*Data in this exercise*.
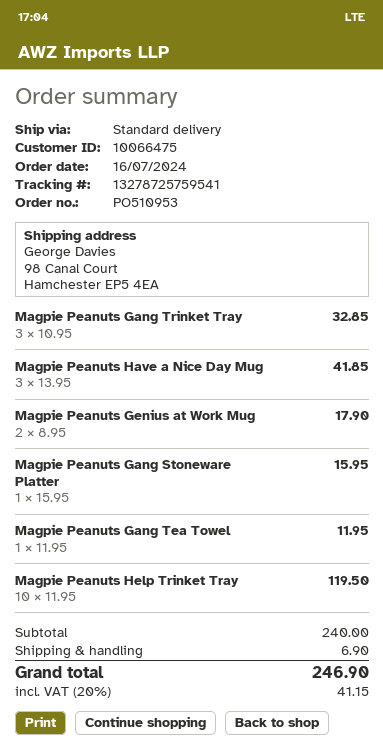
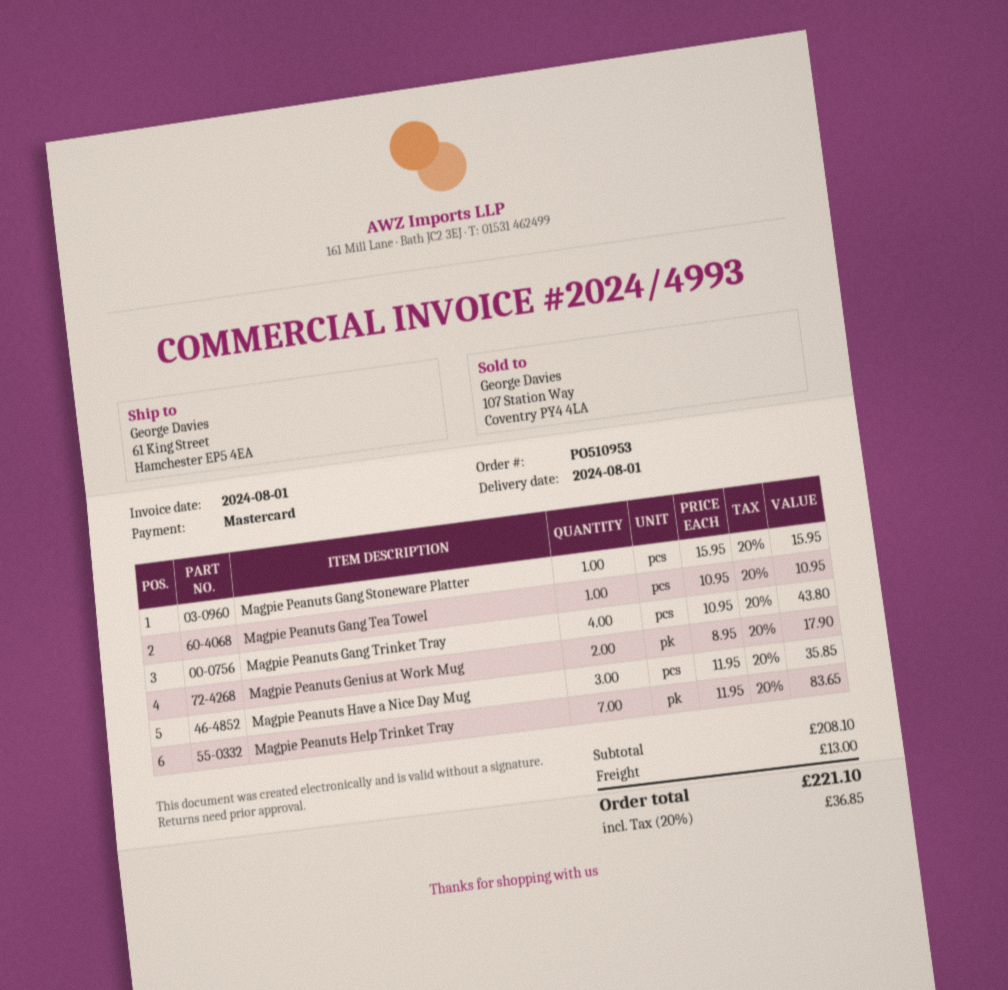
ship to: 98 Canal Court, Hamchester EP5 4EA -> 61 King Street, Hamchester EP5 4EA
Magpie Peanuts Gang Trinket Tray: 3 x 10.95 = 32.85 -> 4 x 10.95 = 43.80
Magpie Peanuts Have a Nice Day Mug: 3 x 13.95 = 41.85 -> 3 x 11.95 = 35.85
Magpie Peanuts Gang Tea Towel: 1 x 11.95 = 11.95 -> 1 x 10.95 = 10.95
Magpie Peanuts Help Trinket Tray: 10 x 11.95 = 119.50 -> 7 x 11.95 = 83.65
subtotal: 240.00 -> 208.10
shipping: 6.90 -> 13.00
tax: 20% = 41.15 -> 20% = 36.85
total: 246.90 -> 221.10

* * *

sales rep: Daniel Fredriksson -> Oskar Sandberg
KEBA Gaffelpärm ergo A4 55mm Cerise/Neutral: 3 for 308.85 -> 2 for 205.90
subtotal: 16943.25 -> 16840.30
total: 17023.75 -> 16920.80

==

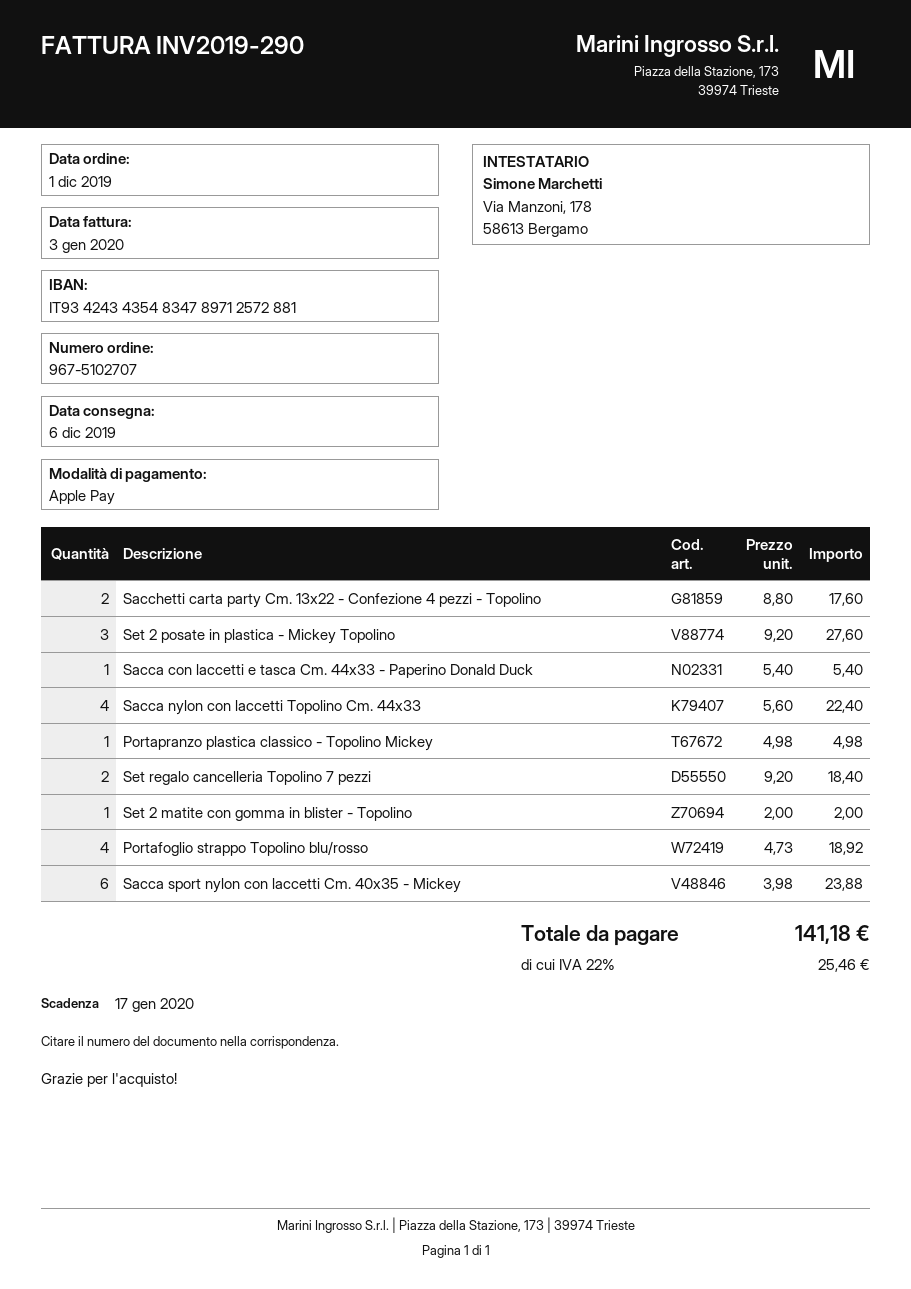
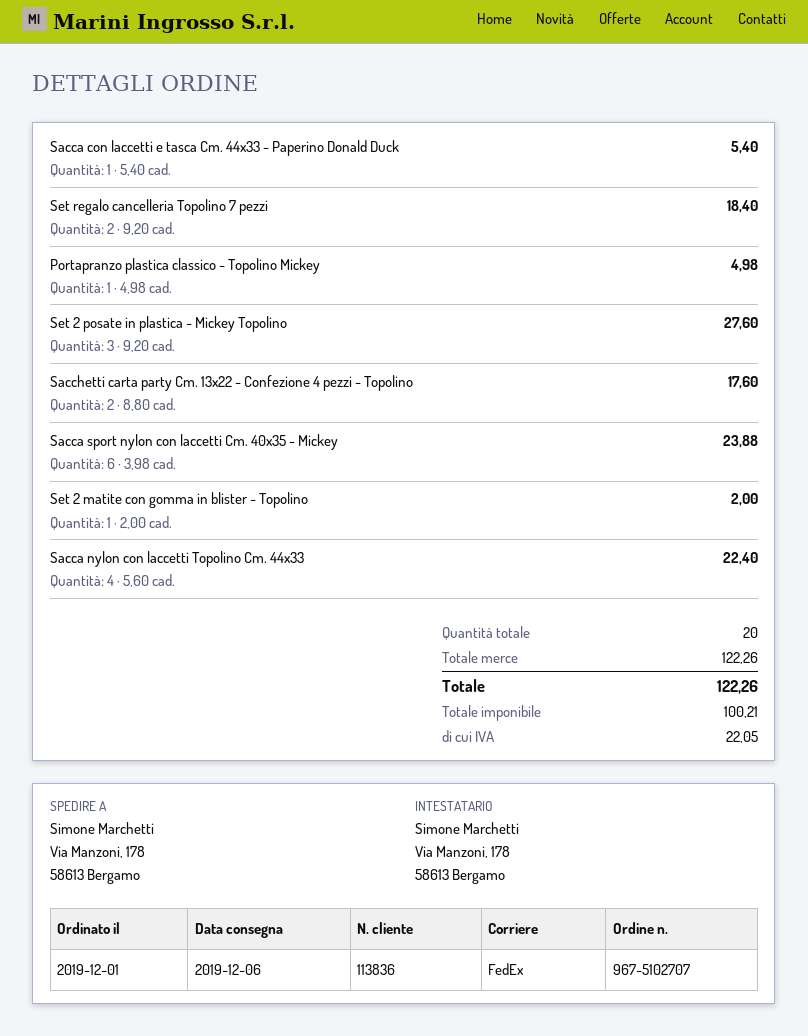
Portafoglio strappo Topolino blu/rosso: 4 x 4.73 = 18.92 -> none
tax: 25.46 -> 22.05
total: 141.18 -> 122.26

*Problem statement*.
Return exactly the lines above from the line that has "Portafoglio strappo Topolino" through the line that has "total: 141.18 -> 122.26", inclusive, and nothing else.

*Finished task*.
Portafoglio strappo Topolino blu/rosso: 4 x 4.73 = 18.92 -> none
tax: 25.46 -> 22.05
total: 141.18 -> 122.26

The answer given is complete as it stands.